Réuni le lundi 13 avril, le bureau de l’Assemblée nationale du Sénégal a donné un avis favorable à une proposition de loi visant à modifier le Code électoral. Porté par la majorité parlementaire, le texte sera toutefois transmis au président de la République pour avis avant son examen approfondi, dans un contexte déjà marqué par de vives réactions de l’opposition.
Un premier feu vert institutionnel
Réunis en séance au cours de la journée du lundi 13 avril, les membres du bureau de l’Assemblée nationale ont approuvé la recevabilité de la proposition de loi portant modification du Code électoral. Ainsi, cette première étape institutionnelle permet au texte d’entrer dans le circuit législatif.
Cependant, avant tout examen sur le fond, les députés ont décidé de transmettre le document au président de la République, Bassirou Diomaye Faye. Conformément à la procédure, ce dernier dispose d’un délai de dix jours pour formuler son avis, comme le rapporte le quotidien L’Observateur.
Une initiative portée par la majorité Pastef
À l’origine de cette réforme figure le groupe parlementaire Pastef, majoritaire à l’Assemblée nationale. Sous la conduite de son président Ayib Daffé, cette initiative législative ambitionne de revoir plusieurs dispositions du Code électoral, notamment les articles L29 et L30 de la loi n°2021-35 du 23 juillet 2021.
En effet, les promoteurs du texte estiment nécessaire d’adapter le cadre juridique électoral aux évolutions politiques et aux exigences démocratiques actuelles.
Vers une redéfinition de l’inéligibilité
Dans le détail, la proposition de loi prévoit de supprimer la déchéance électorale automatique qui découle de certaines condamnations pénales. En parallèle, elle entend restaurer les droits civiques de plusieurs acteurs politiques en limitant les cas d’inéligibilité aux crimes jugés les plus graves.

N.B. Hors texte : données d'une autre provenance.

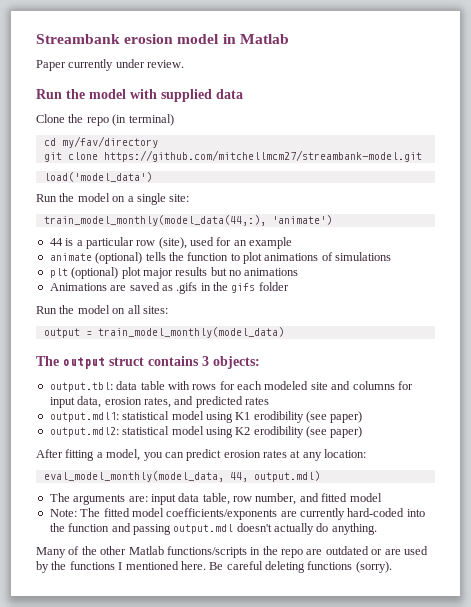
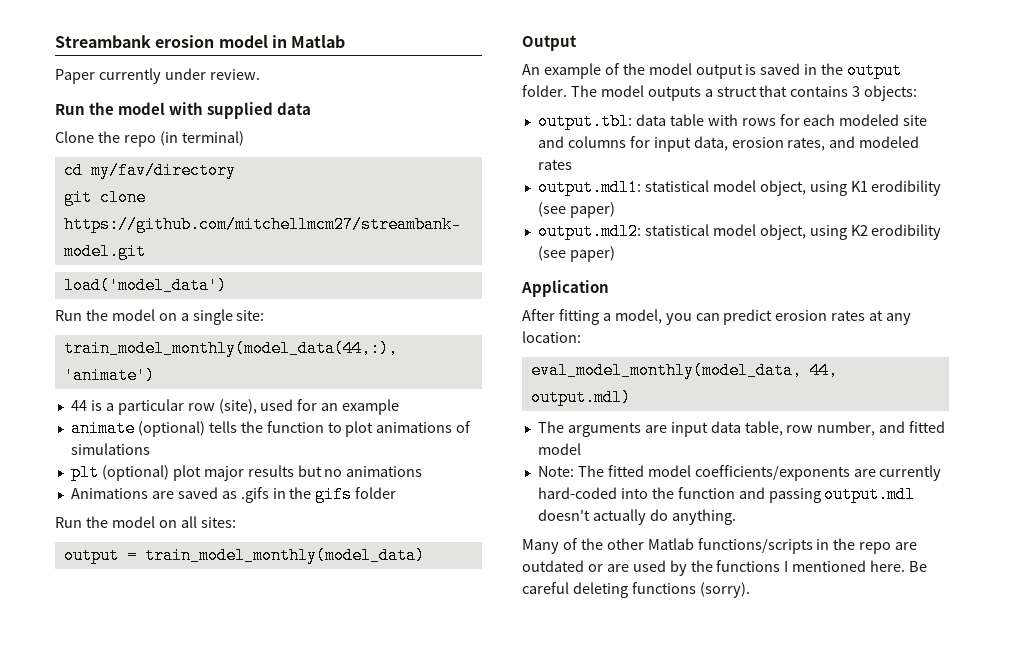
[36,356,144,369] The output struct -> [522,35,577,51] [522,62,903,79] [522,85,788,101] Output // An example of the model output is saved in the output folder. The model outputs a struct that
[195,396,243,408] predicted -> [859,136,920,148] modeled
(204, 415) none -> [759,180,806,196] object,
(204, 430) none -> [759,224,806,240] object,
(363, 432) none -> [521,280,609,297] // Application
[128,496,148,502] are: -> [644,425,667,433] are

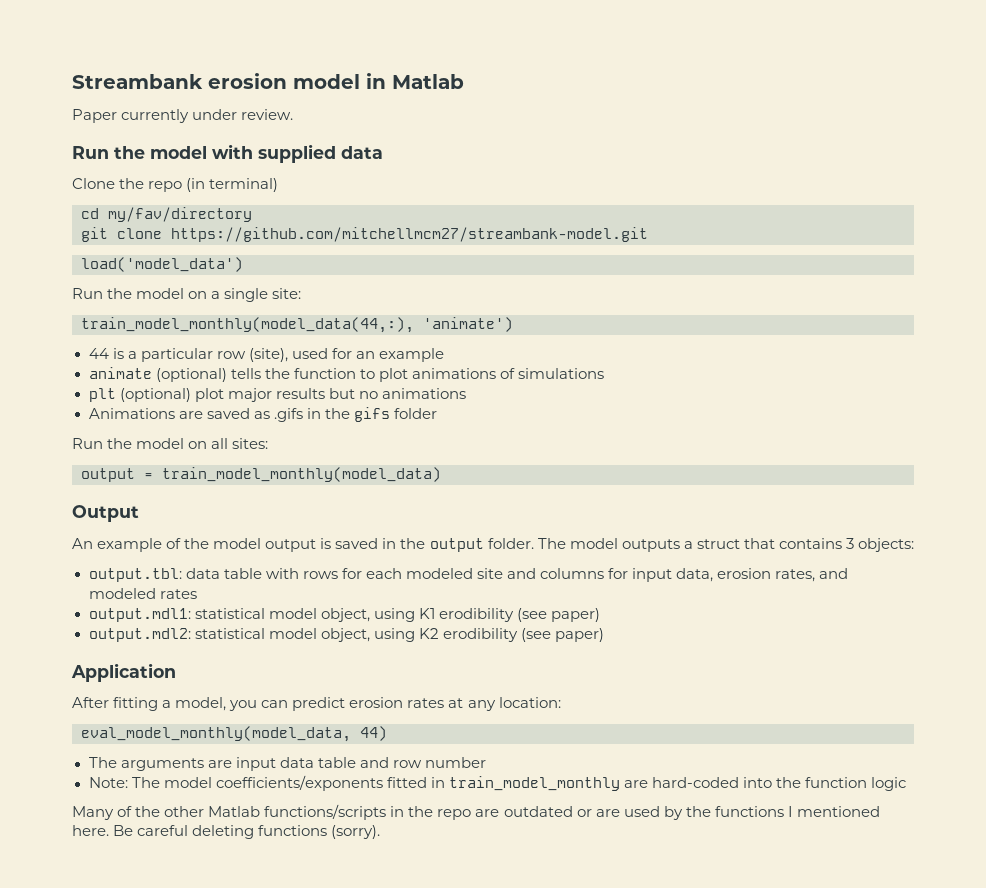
[809,362,838,379] [530,389,631,406] 44, output.mdl) -> [360,726,387,741] 44)
[744,421,946,436] [537,443,581,455] table, row number, and fitted model -> [317,757,486,768] table and row number
[607,465,644,477] fitted -> (160, 782) none
[853,465,942,481] [537,486,916,503] [537,509,736,525] are currently hard-coded into the function and passing output.mdl doesn't actually do anything. -> [386,776,907,791] fitted in train_model_monthly are hard-coded into the function logic

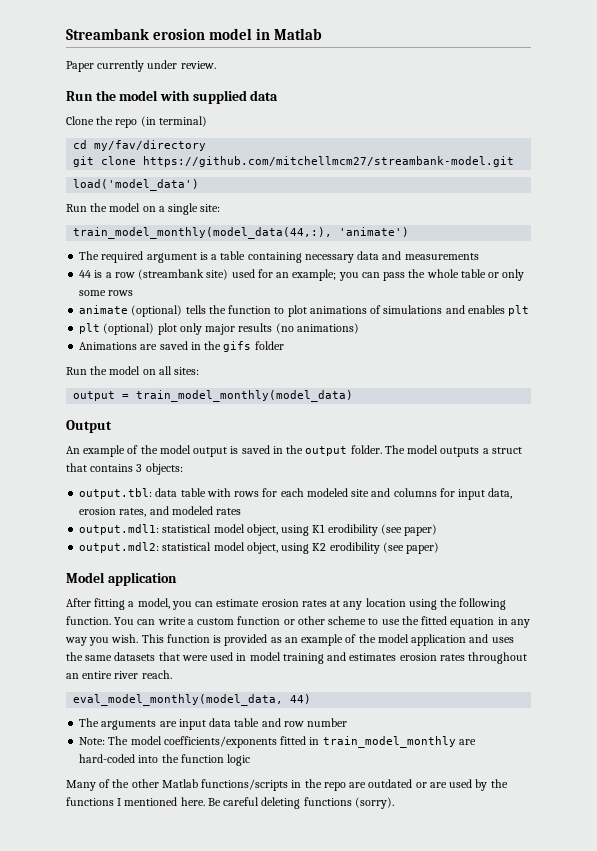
[88,348,444,362] 44 is a particular row (site), used for an example -> [79,251,479,263] [79,269,525,281] [79,290,134,296] The required argument is a table containing necessary data and measurements // 44 is a row (streambank site) used for an example; you can pass the whole table or only some rows
(604, 373) none -> [445,305,530,316] and enables plt
(224, 395) none -> [179,323,202,335] only
[328,388,466,399] but no animations -> [275,323,359,334] (no animations)
[253,408,303,422] as .gifs -> (188, 345) none
[71,663,176,682] Application -> [66,572,177,586] Model application
[292,697,346,711] predict -> [216,599,260,607] estimate
[498,697,561,708] location: -> [365,598,507,610] [66,616,530,628] [65,634,514,646] [66,652,528,664] [66,670,172,679] location using the following function. You can write a custom function or other scheme to use the fitted equation in any way you wish. This function is provided as an example of the model application and uses the same datasets that were used in model training and estimates erosion rates throughout an entire river reach.

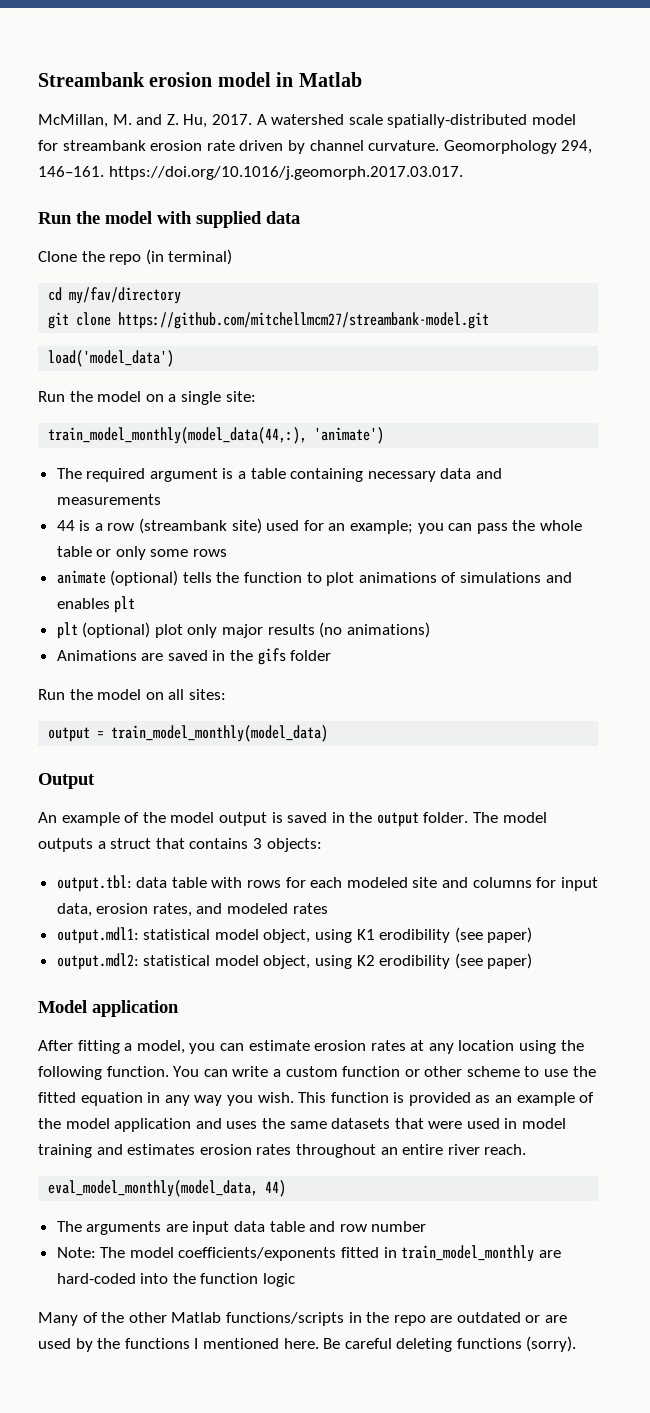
[66,60,216,72] Paper currently under review. -> [38,114,576,128] [38,140,593,154] [38,166,463,180] McMillan, M. and Z. Hu, 2017. A watershed scale spatially-distributed model for streambank erosion rate driven by channel curvature. Geomorphology 294, 146–161. https://doi.org/10.1016/j.geomorph.2017.03.017.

De plus, le texte exclut explicitement certains délits, notamment ceux liés à la presse ou à la diffamation, du champ des sanctions entraînant une inéligibilité. Par conséquent, cette réforme pourrait élargir l’accès à la compétition électorale pour plusieurs personnalités.
Selon ses initiateurs, cette évolution vise à rapprocher la législation sénégalaise des standards internationaux en matière de droits politiques et de participation démocratique.
Une réforme déjà contestée par l’opposition
Toutefois, cette initiative ne fait pas l’unanimité. Plusieurs voix au sein de l’opposition dénoncent une réforme qu’elles jugent « unilatérale ». Elles y voient également une manœuvre politique visant à favoriser certaines figures, en particulier en perspective de l’élection présidentielle de 2029.
Dans ce contexte, le nom d’Ousmane Sonko revient régulièrement dans les débats. Ses détracteurs estiment que cette modification du Code électoral pourrait ouvrir la voie à sa candidature, une hypothèse que l’intéressé relativise, affirmant être déjà éligible en l’état actuel du droit.
Un texte au cœur des enjeux politiques à venir
Dès lors, cette proposition de loi s’inscrit au cœur des recompositions politiques en cours au Sénégal. Entre volonté de réforme institutionnelle et soupçons de calcul politique, le débat s’annonce intense au sein de l’hémicycle.
En attendant l’avis du président de la République, puis l’examen en profondeur du texte par les députés, cette réforme du Code électoral pourrait bien devenir un marqueur majeur du paysage politique sénégalais dans les mois à venir.